Rose’s arms felt limp, so she simply glanced across at the sheet on up toward the ceiling. She could clearly sense the way the four other people present were staring at her in anticipation. Perhaps they were waiting for this damn shit to cause her to have a breakdown. Perhaps they thought that these phrases and systems would suck the thoughts out of her and leave the answers to their questions rotating in the air around them. As if their maneuver would make her burst out with the information her medicine and their saccharine talk, admonitions, warnings, and pleas had failed to elicit. As if this were a truth serum—pure scopolamine in paper form.
She locked eyes with the chief physician.
“Do you love me?” she asked him with exaggerated clarity.
It wasn’t only the chief physician who looked confused.
“Do you love me, Sven Thisted? Can you say that you do?”
He searched for the words. Stammered that of course he did, just like he loved everyone who entrusted him with their innermost thoughts. Like those who needed help and those—
“Please spare me your bloody doctor talk.” She turned toward the others. “What do you say? Have you got a better answer?”
It was the nurse who took the role of the oracle.
“No, Rose, and you shouldn’t expect that from us. The word ‘love’ is too big, too intimate, don’t you understand?”

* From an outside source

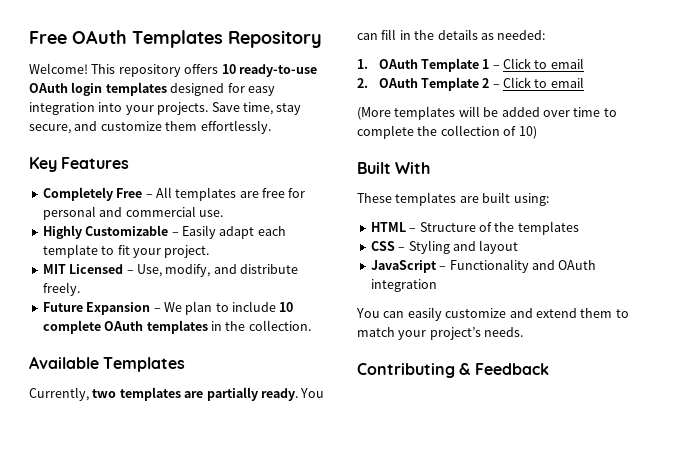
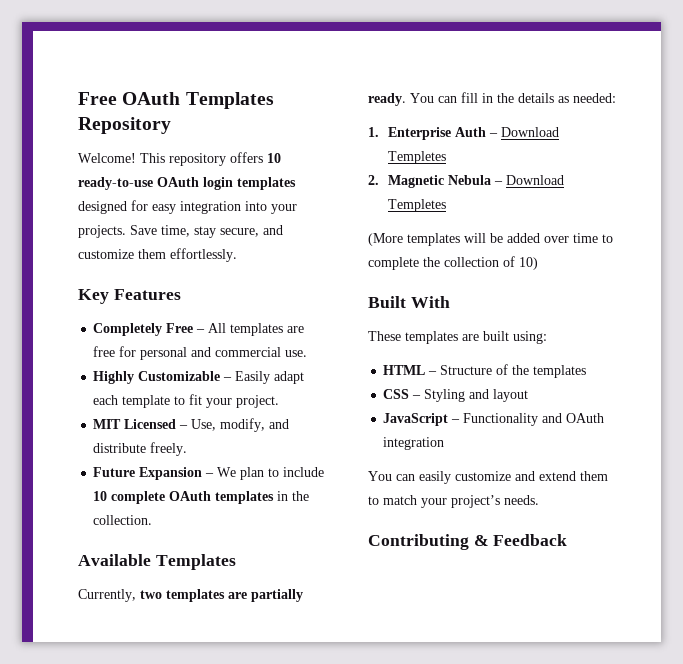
- 1. OAuth Template 1 – Click to email
- 2. OAuth Template 2 – Click to email
+ 1. Enterprise Auth – Download Templetes
+ 2. Magnetic Nebula – Download Templetes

Rose nodded, stood up, walked over to the woman, and embraced her. Of course she misunderstood and patted Rose comfortingly on the shoulder, but this was not Rose’s intention. She embraced her so that the contrast was all the greater when she turned toward the three doctors and hissed directly in their faces, sending a cloud of spit around them.
“Traitors, that’s what you are! And nothing in the world is going to bring me back to a place where well-paid, healthy, condescending quacks who don’t love me have secret thoughts that are more dangerous for me than the ones I have myself.”